* **Exercise aim**
The answer is the data below, repeated exactly, with no pictures included.

# # # # #

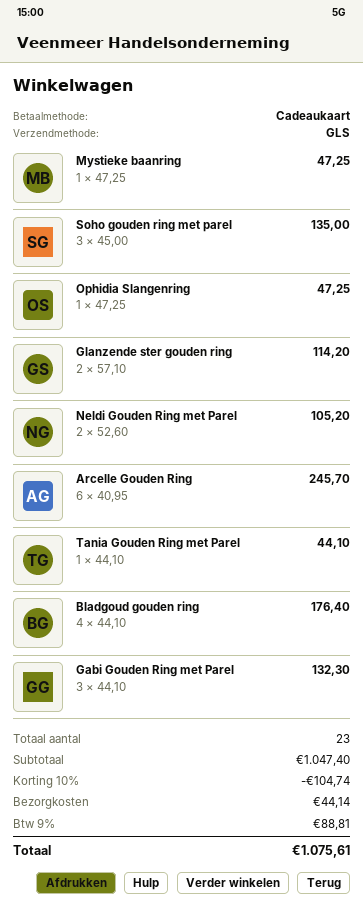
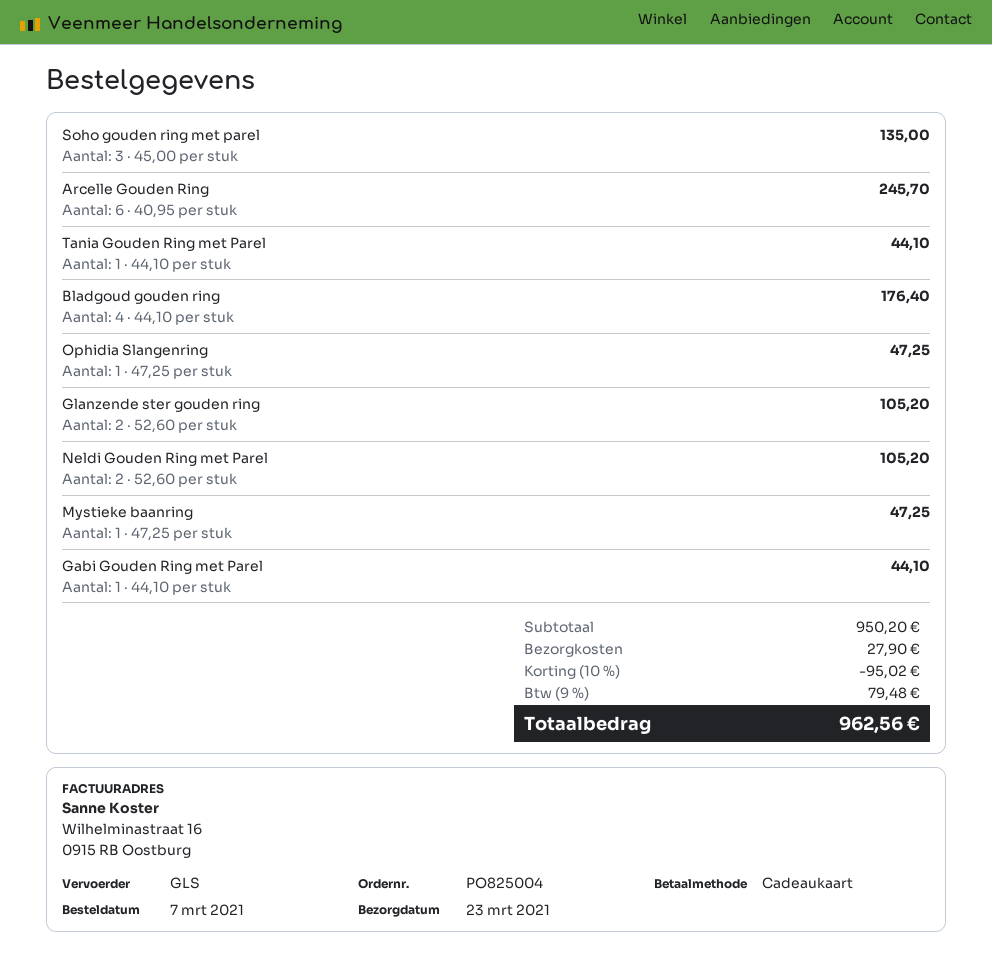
Glanzende ster gouden ring: 2 x 57.10 = 114.20 -> 2 x 52.60 = 105.20
Gabi Gouden Ring met Parel: 3 x 44.10 = 132.30 -> 1 x 44.10 = 44.10
subtotal: 1047.40 -> 950.20
discount: 10% = 104.74 -> 10% = 95.02
shipping: 44.14 -> 27.90
tax: 9% = 88.81 -> 9% = 79.48
total: 1075.61 -> 962.56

# # # # #

* **Exercise response**
Glanzende ster gouden ring: 2 x 57.10 = 114.20 -> 2 x 52.60 = 105.20
Gabi Gouden Ring met Parel: 3 x 44.10 = 132.30 -> 1 x 44.10 = 44.10
subtotal: 1047.40 -> 950.20
discount: 10% = 104.74 -> 10% = 95.02
shipping: 44.14 -> 27.90
tax: 9% = 88.81 -> 9% = 79.48
total: 1075.61 -> 962.56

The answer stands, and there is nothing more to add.